The Monkey woke up from his morning nap, and I took him the Kenilworth Aquatic Gardens. It's a unique place, and not just because it "is the only National Park Service site devoted to the propagation and display of aquatic plants." It's a marsh, it's a bog, it's a river, it's a wildlife habitat, and it's a garden.

It was my first time there, too. It was incredibly nostalgic for me: it reminded me of the pond in the backyard of the house where I grew up. I saw big frogs -- but they usually saw me first, and disappeared underwater before I was aware of them. (Back in the day I could catch frogs by the dozen with my bare hands. Am I slower now? Louder? Heavier? Less focused?) More than seeing the frogs, I heard them. I remember when we moved into that house in the late spring of 1980... the first few nights we thought there were cows nearby. I also saw a giant crawfish just below the surface of the water. A dragonfly landed on me. I guess Proust had his madeleines, and I have my muddy ponds. (But did Proust ever catch a polliwog with emergent feet?)

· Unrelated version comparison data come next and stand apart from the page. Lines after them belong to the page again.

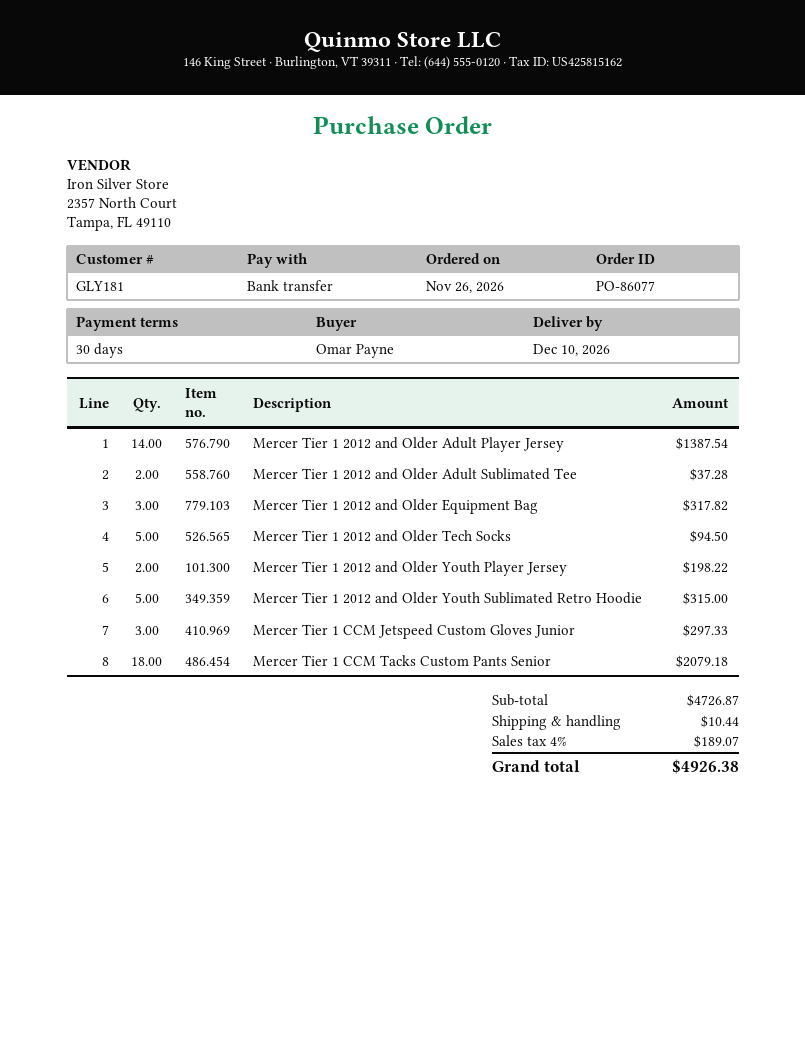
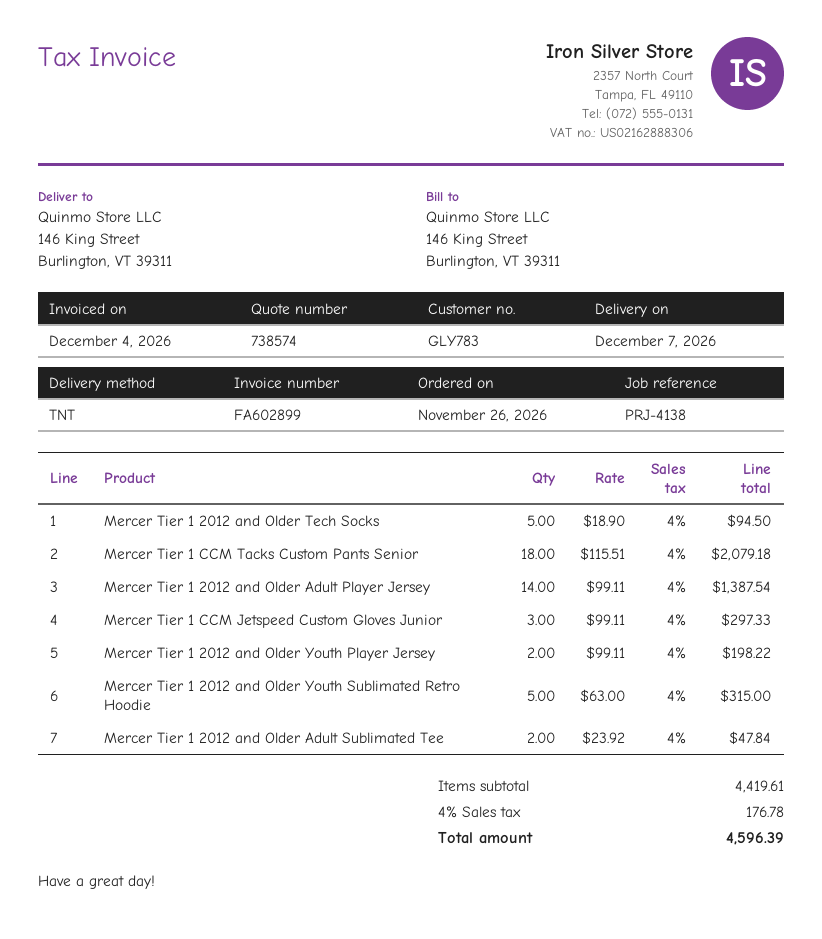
delivery date: 2026-12-10 -> 2026-12-07
customer number: GLY181 -> GLY783
Mercer Tier 1 2012 and Older Adult Sublimated Tee: 2 for 37.28 -> 2 for 47.84
Mercer Tier 1 2012 and Older Equipment Bag: 3 for 317.82 -> none
subtotal: 4726.87 -> 4419.61
shipping: 10.44 -> none
tax: 4% = 189.07 -> 4% = 176.78
total: 4926.38 -> 4596.39

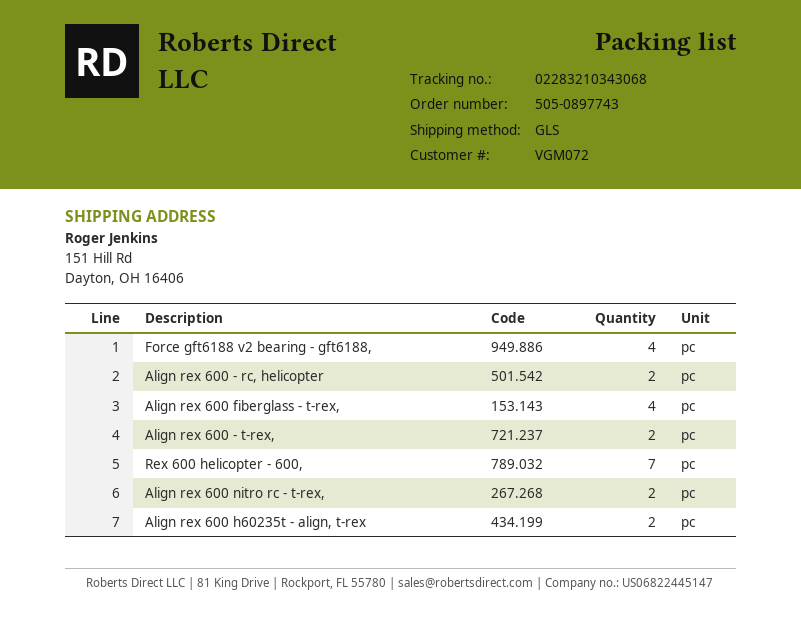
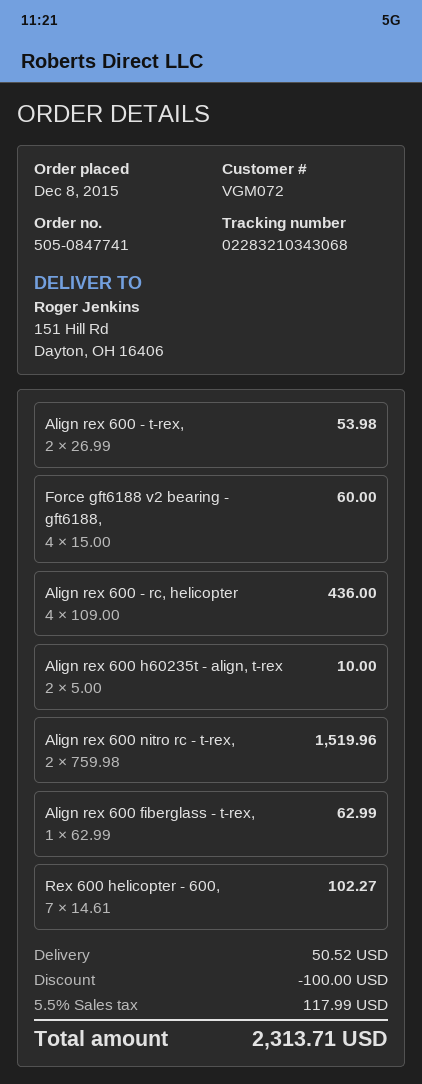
order number: 505-0897743 -> 505-0847741
Align rex 600 - rc, helicopter: 2 -> 4
Align rex 600 fiberglass - t-rex,: 4 -> 1

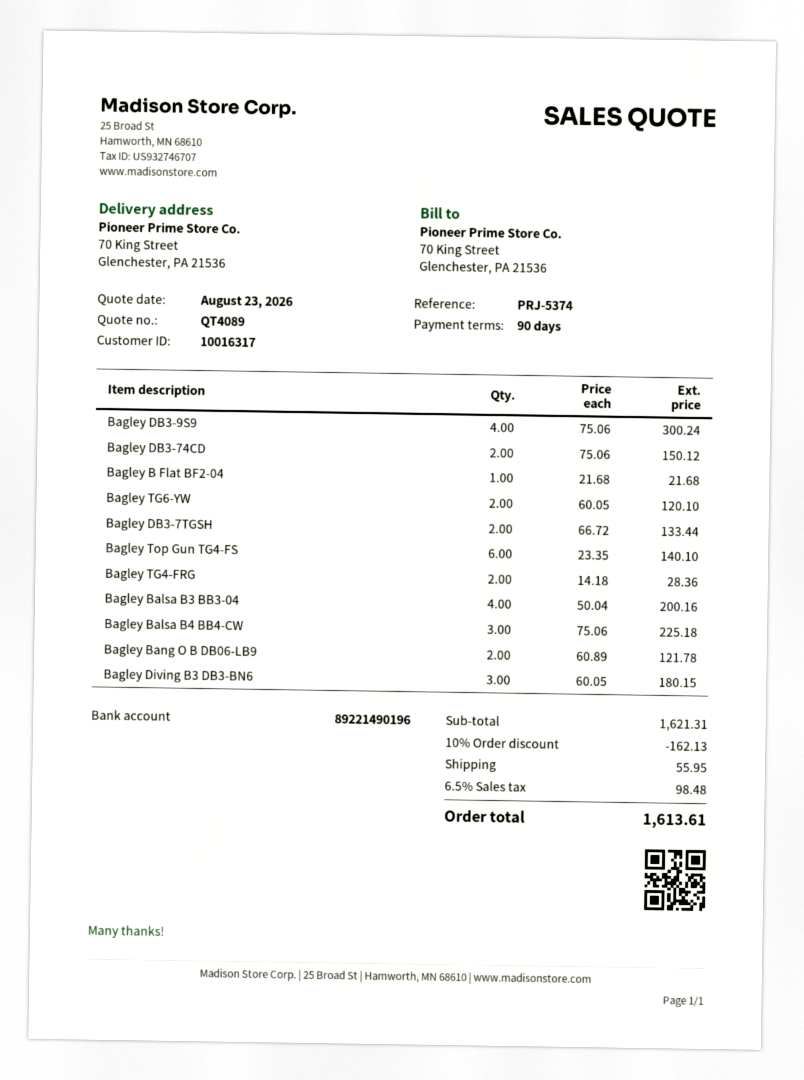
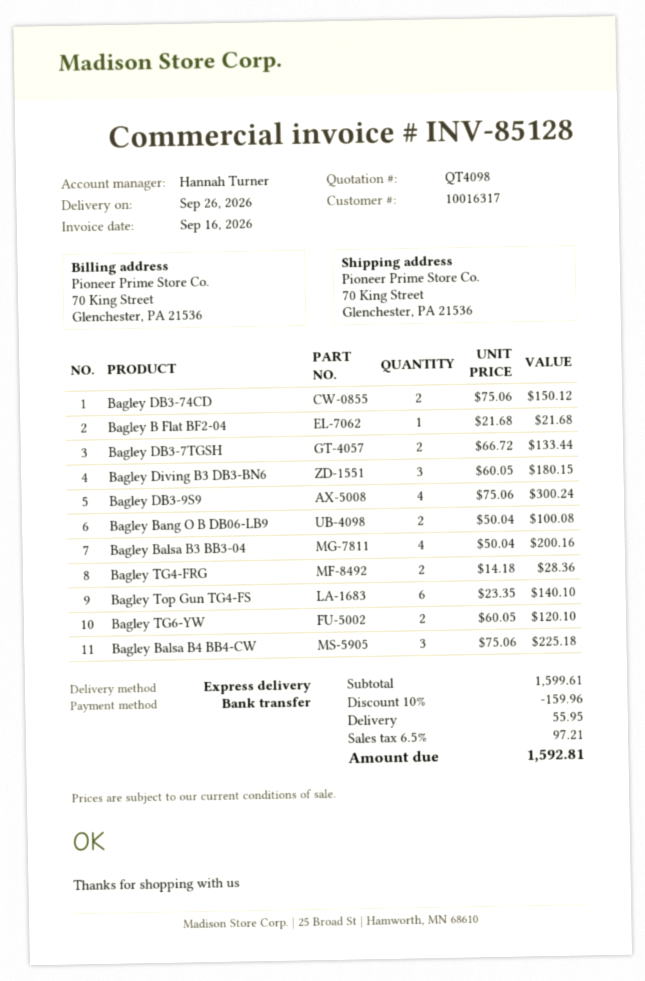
quote number: QT4089 -> QT4098
Bagley Bang O B DB06-LB9: 2 x 60.89 = 121.78 -> 2 x 50.04 = 100.08
subtotal: 1621.31 -> 1599.61
discount: 10% = 162.13 -> 10% = 159.96
tax: 6.5% = 98.48 -> 6.5% = 97.21
total: 1613.61 -> 1592.81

I'm not sure the Monkey saw the frogs: they are still, and then they are gone. But he saw geese. I was looking in a different direction, but the Monkey said a word very similar to "gooszh" -- and sure enough, there was a goose. We followed it around for a while, until it splashed into the water and glided off towards another goose that was keeping its eye out. The two geese met up, and then paddled to the other side of the pond. Geese are cool like that: they watch out for each other. When one goose can't keep up with the migratory "V", a few geese break off to provide a draft for the lagging goose.

I took him to a bench by the Anacostia river to finish his breakfast: banana, blueberries, and rice cereal, with a few white beans thrown in for lunch. But between the bench and the river was an enormous mulberry tree, with the ripest berries you can imagine. I plucked one and held it out for the Monkey to eat. He liked. I plucked a few more. He still liked. Before long, his lips were stained black with mulberries, and he was having a meal.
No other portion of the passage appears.